Scandal on Robben Island: An Auction to Sleep Inside Nelson Mandela’s Cell for One Night Heavily Criticized
July 5, 2018
The Times Online has reported that The SleepOutMovement, an organization responsible for CEO SleepOut (a charity event for high-powered individuals), has backed out on plans to auction off a night to stay at Nelson Mandela’s cell. The decision has been made after receiving heavy backlash from South Africans and netizens all over the world. This year’s event was to be held at Robben Island (Cape Town), where Mandela spent 27-years of his incarceration. SleepOut had originally listed bidding to begin at $250,000 (R3.4 million) on their website. Three people had already set their bid for a chance to sleep at 2.4 by 2.1-meter concrete cell.

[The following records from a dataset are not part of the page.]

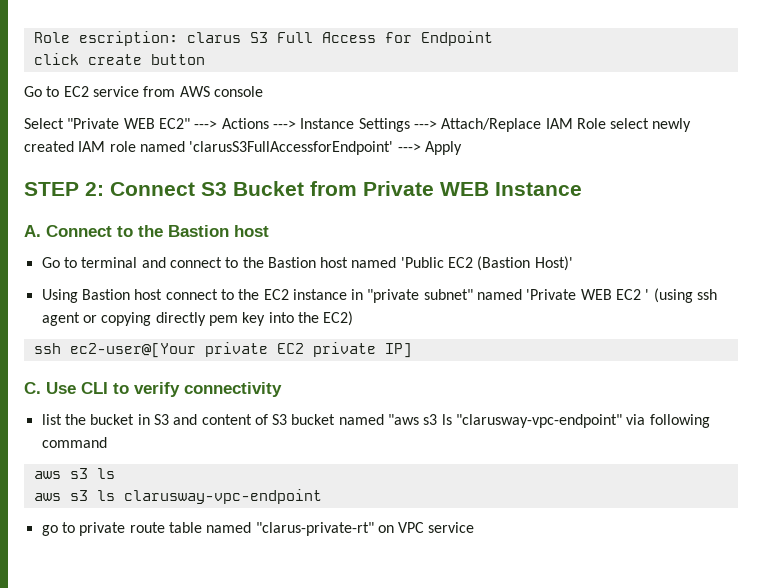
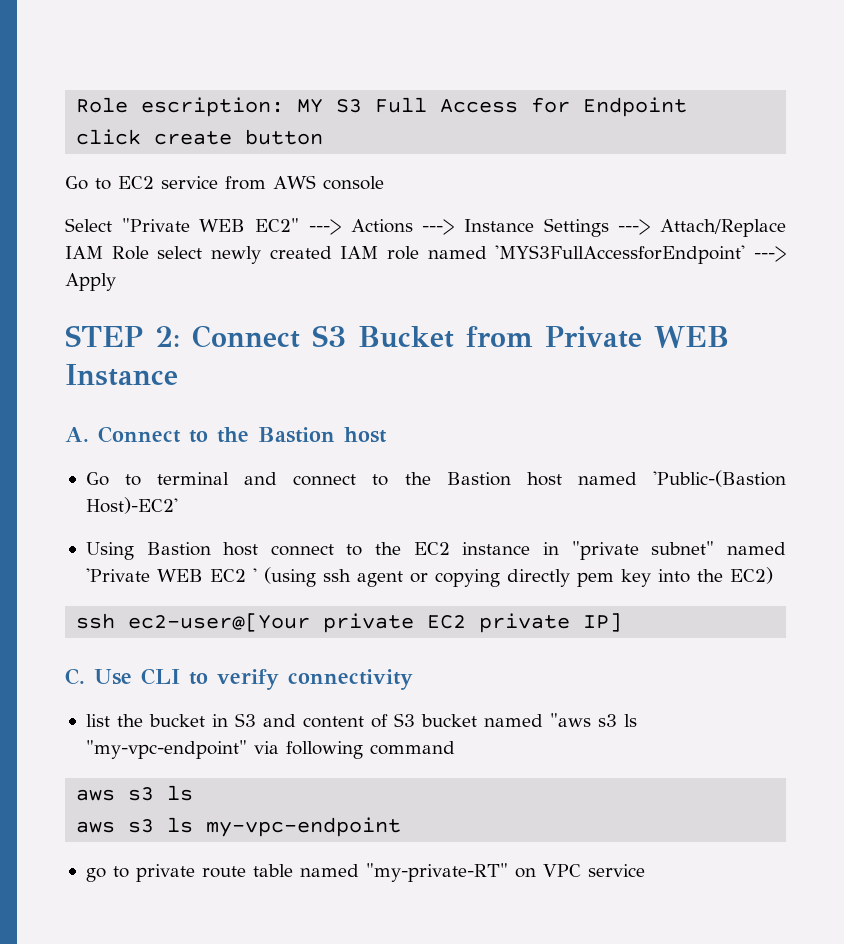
[186,32,241,43] clarus -> [297,99,324,113] MY
[189,141,394,155] 'clarusS3FullAccessforEndpoint' -> [495,245,746,264] 'MYS3FullAccessforEndpoint'
[400,256,573,271] 'Public EC2 (Bastion Host)' -> [653,470,787,487] [85,497,178,514] 'Public-(Bastion Host)-EC2'
[456,414,623,428] "clarusway-vpc-endpoint" -> [85,740,247,759] "my-vpc-endpoint"
[123,489,322,504] clarusway-vpc-endpoint -> [206,817,402,837] my-vpc-endpoint
[255,522,374,536] "clarus-private-rt" -> [365,863,508,882] "my-private-RT"

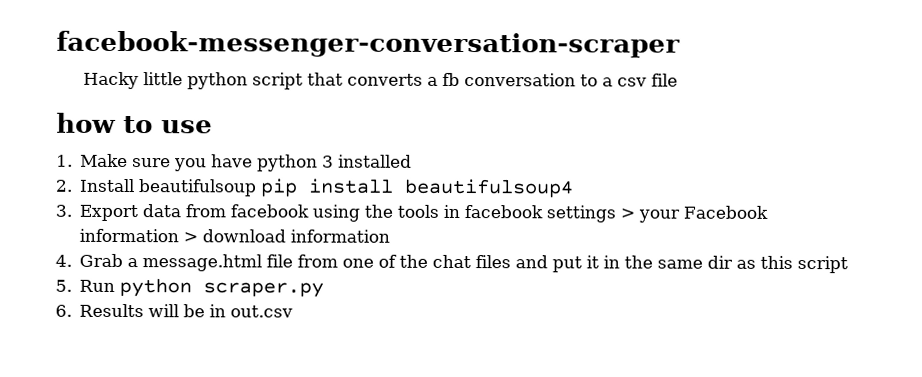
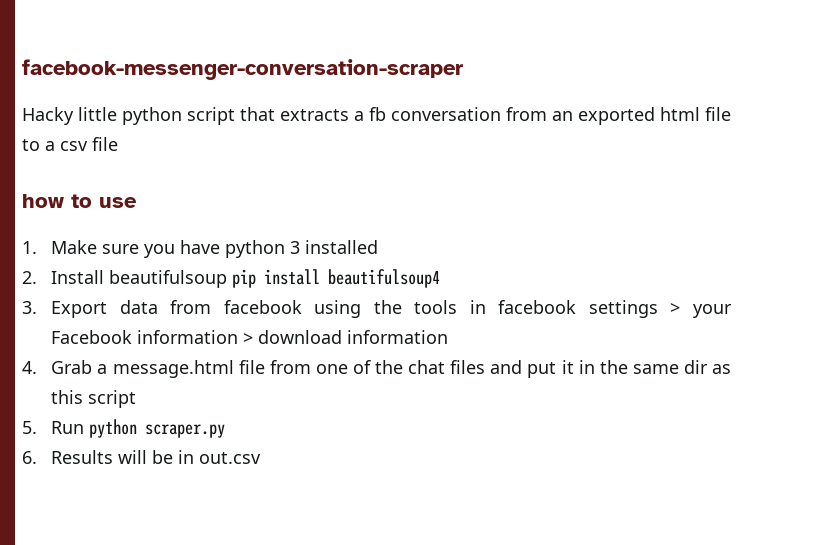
[346,73,423,86] converts -> [280,109,349,121] extracts
(576, 80) none -> [506,107,731,125] from an exported html file

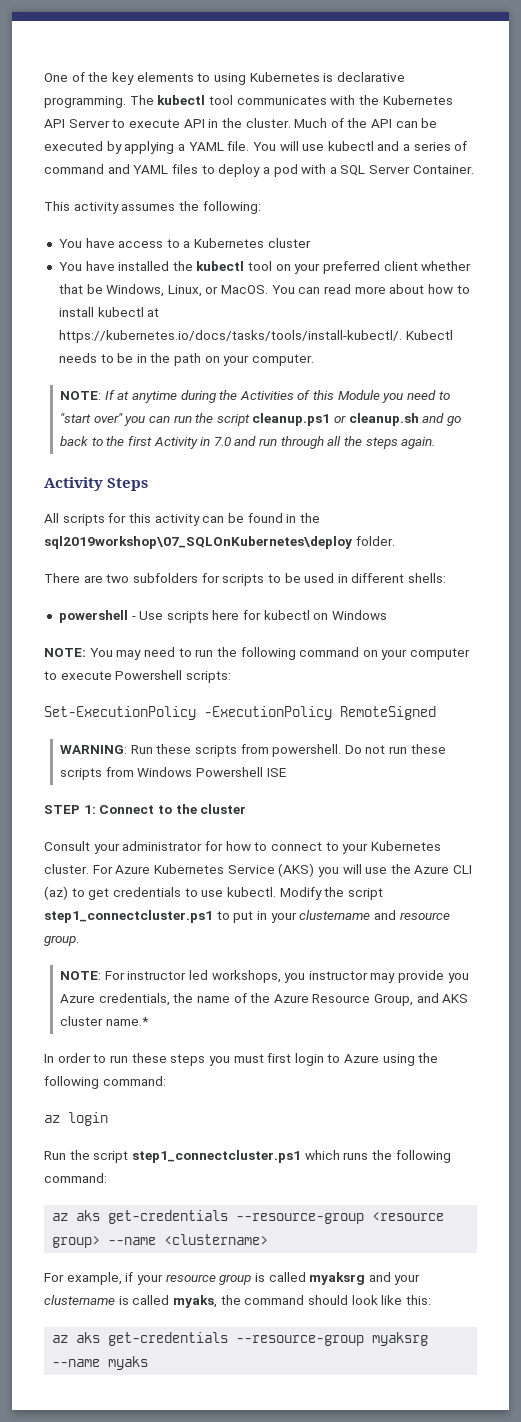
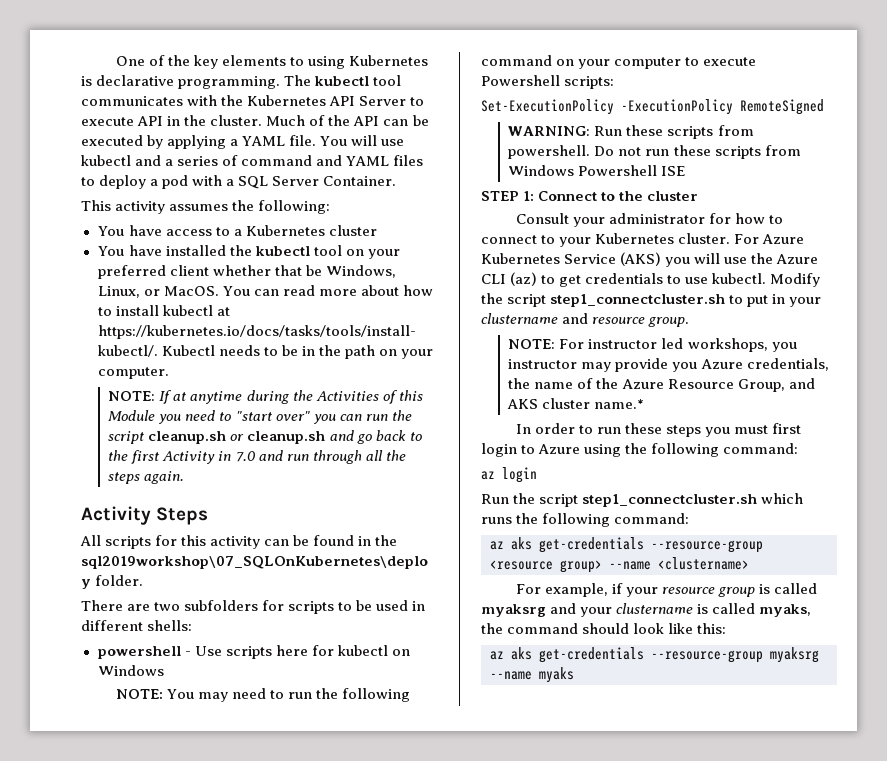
[252,413,331,426] cleanup.ps1 -> [148,431,227,444] cleanup.sh
[44,910,213,923] step1_connectcluster.ps1 -> [550,294,726,307] step1_connectcluster.sh
[131,1150,301,1163] step1_connectcluster.ps1 -> [582,494,758,507] step1_connectcluster.sh

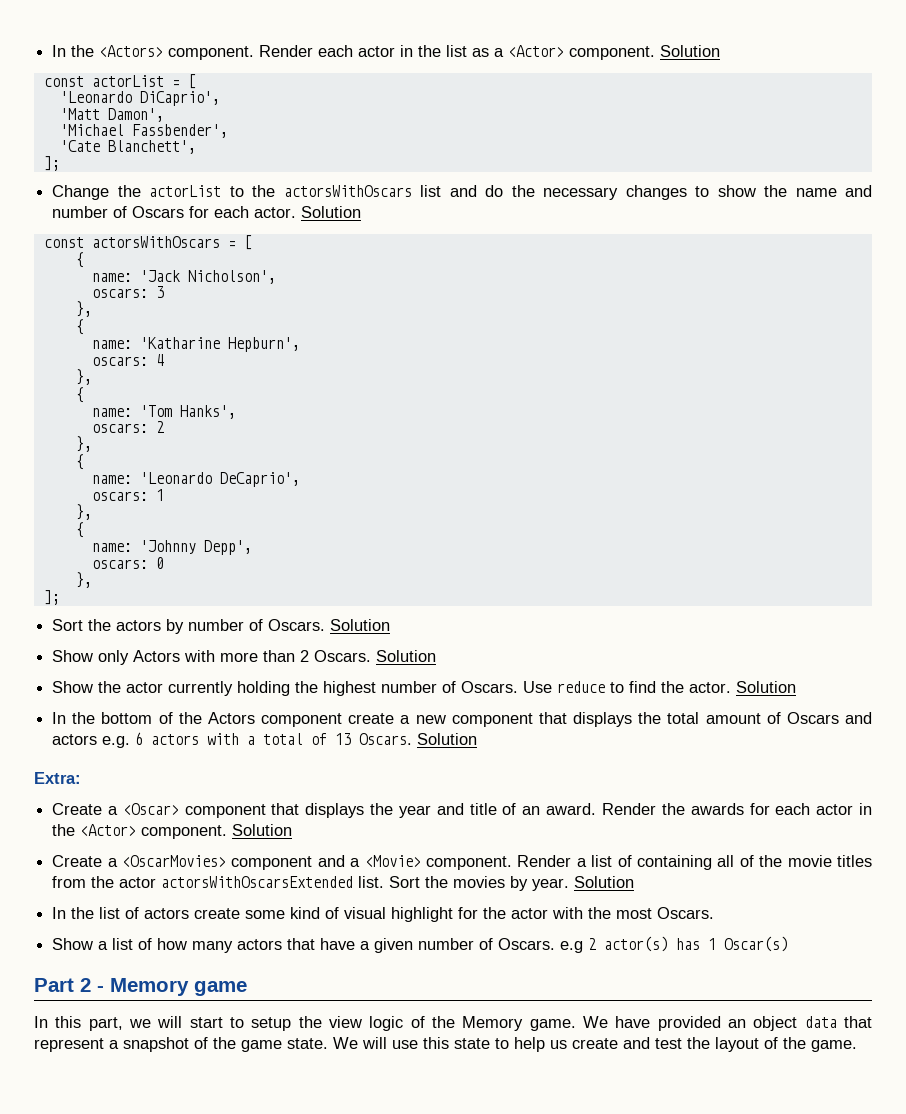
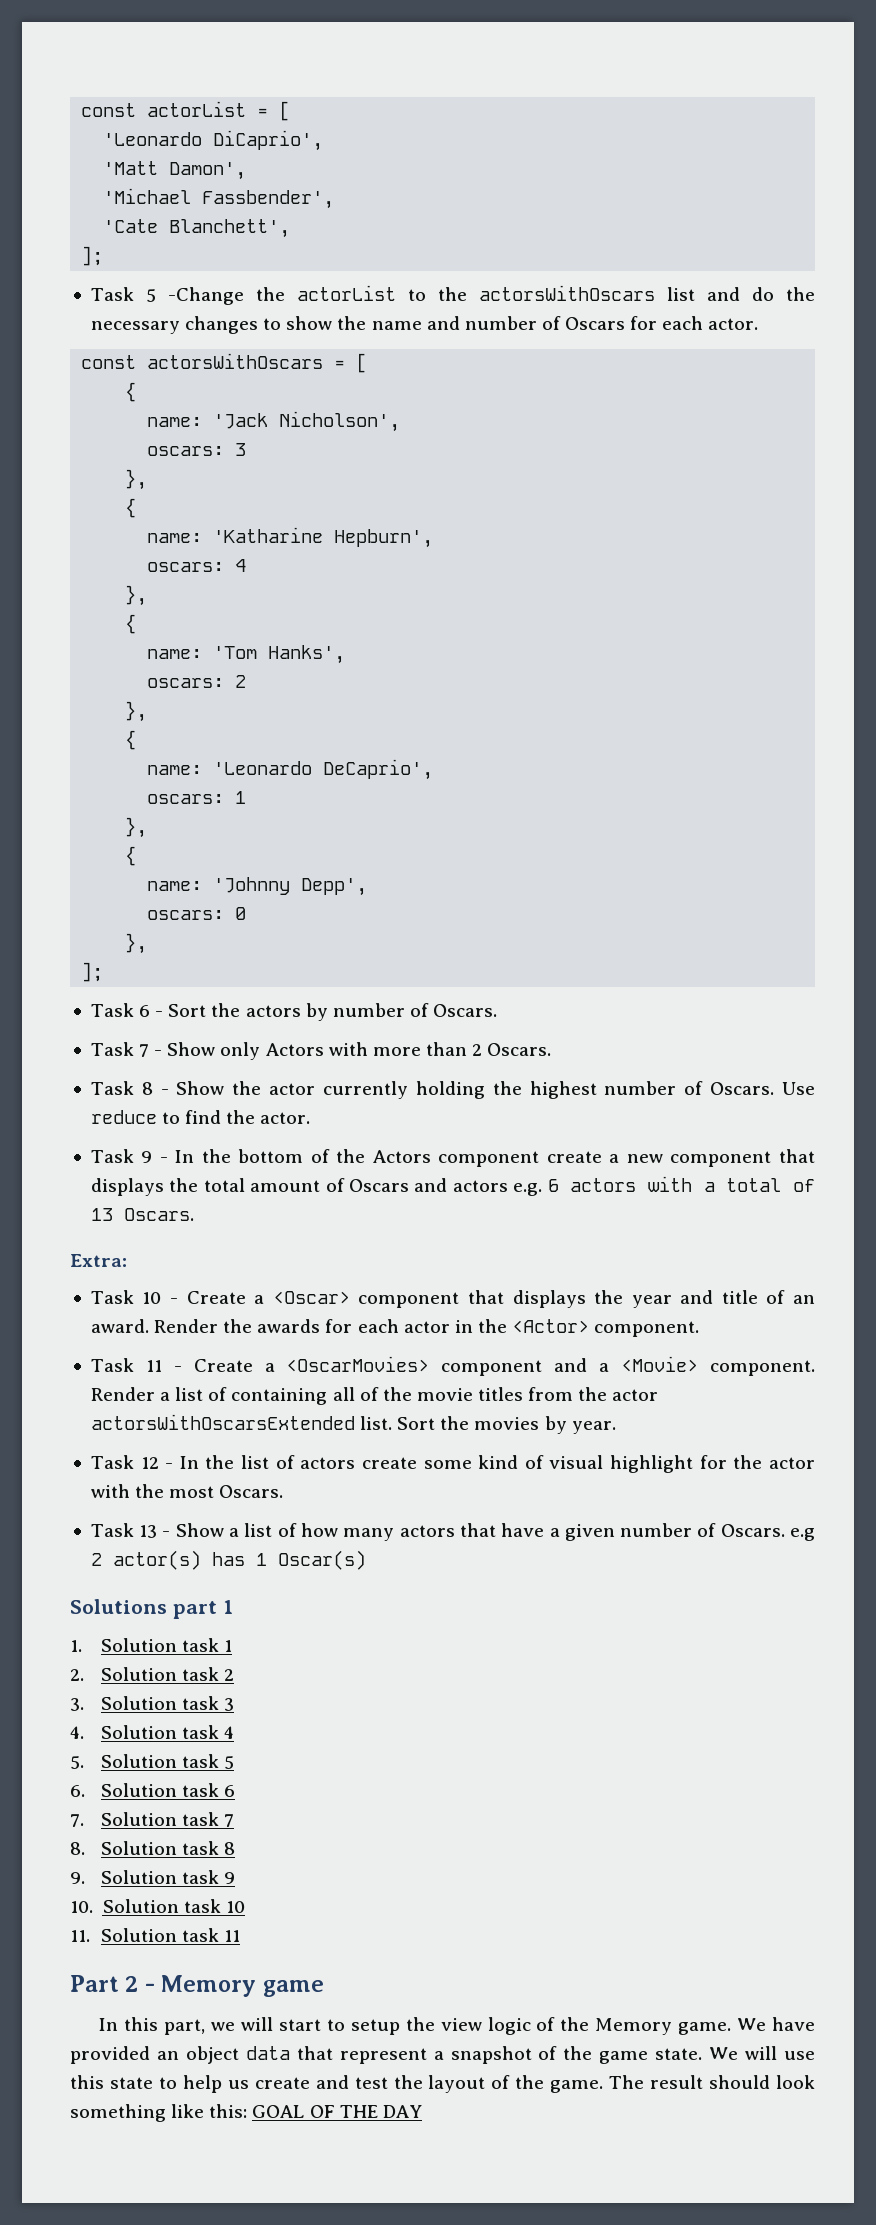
[52,45,721,60] In the <Actors> component. Render each actor in the list as a <Actor> component. Solution // -> (81, 110) none
[52,185,110,200] Change -> [90,287,244,305] Task 5 -Change
[301,206,362,218] Solution -> (759, 324) none
(60, 597) none -> [90,1003,164,1017] Task 6 -
[330,619,391,631] Solution // -> [90,1042,163,1057] // Task 7 -
[376,650,437,662] Solution // -> [90,1081,169,1095] // Task 8 -
[736,681,797,693] Solution // -> [90,1149,168,1163] // Task 9 -
[417,733,478,745] Solution -> (194, 1214) none
(81, 778) none -> [90,1290,179,1304] Task 10 -
[232,824,293,836] Solution // -> [90,1358,182,1372] // Task 11 -
[574,876,635,888] Solution // -> [90,1455,174,1469] // Task 12 -
(715, 913) none -> [90,1523,171,1538] Task 13 -
(789, 944) none -> [70,1599,233,1619] [70,1638,233,1652] [70,1667,235,1681] [70,1696,235,1711] [70,1725,235,1739] [70,1754,235,1769] [70,1783,236,1797] [70,1812,235,1827] [70,1841,236,1855] [70,1870,236,1884] [70,1899,245,1913] [70,1928,241,1942] // Solutions part 1 // 1. Solution task 1 // 2. Solution task 2 // 3. Solution task 3 // 4. Solution task 4 // 5. Solution task 5 // 6. Solution task 6 // 7. Solution task 7 // 8. Solution task 8 // 9. Solution task 9 // 10. Solution task 10 // 11. Solution task 11
(857, 1046) none -> [609,2075,815,2089] [70,2104,422,2122] The result should look something like this: GOAL OF THE DAY

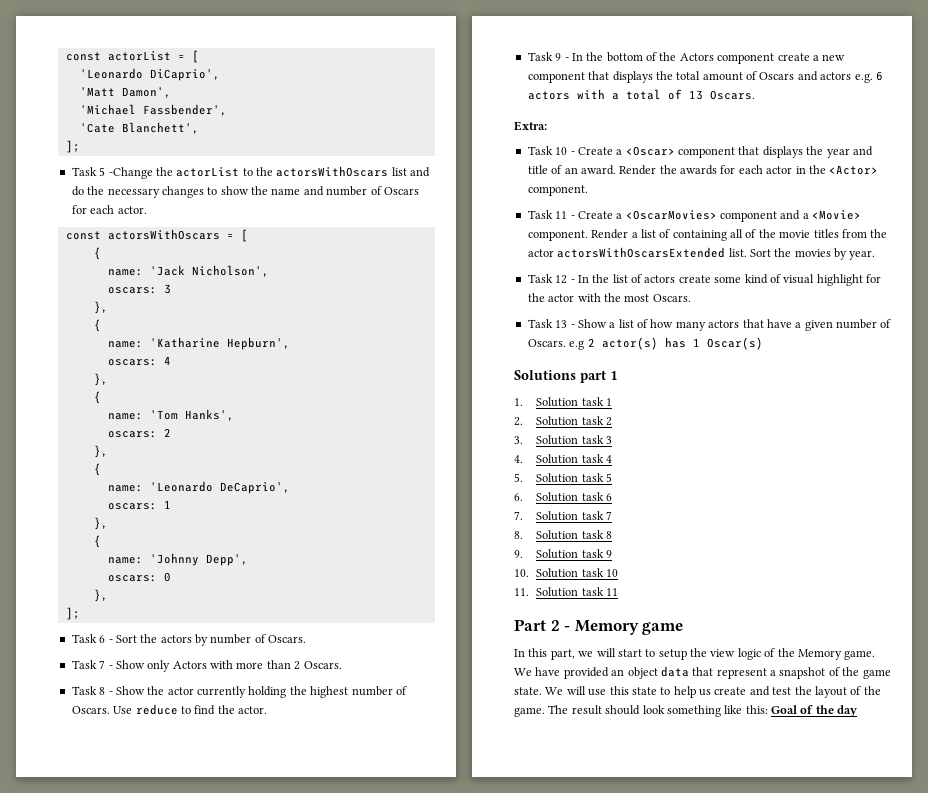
[252,2105,422,2118] GOAL OF THE DAY -> [771,705,858,717] Goal of the day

Organizers listed the cell on their website in a write-up that read, “once in a life opportunity to sleep in Mandela’s personal Cell Number 7.” The page was removed on Wednesday. Robben Island denies any knowledge of SleepOut’s plans to auction off Mandela’s cell. Spokesperson Morongoa Ramabao condemned the move in a statement to the Times, “It was a shock. We would like to commend South Africans for calling them out. It’s completely impossible. You can’t auction any cell for that matter. We are a World Heritage Site and accountable to UNESCO (The United National Educational, Scientific and Cultural Organization) and it is the heritage of South Africans. Why would we do that to ourselves? Our heritage is not some piece of carrot that can be dangled to people who have their own financial interests in mind.”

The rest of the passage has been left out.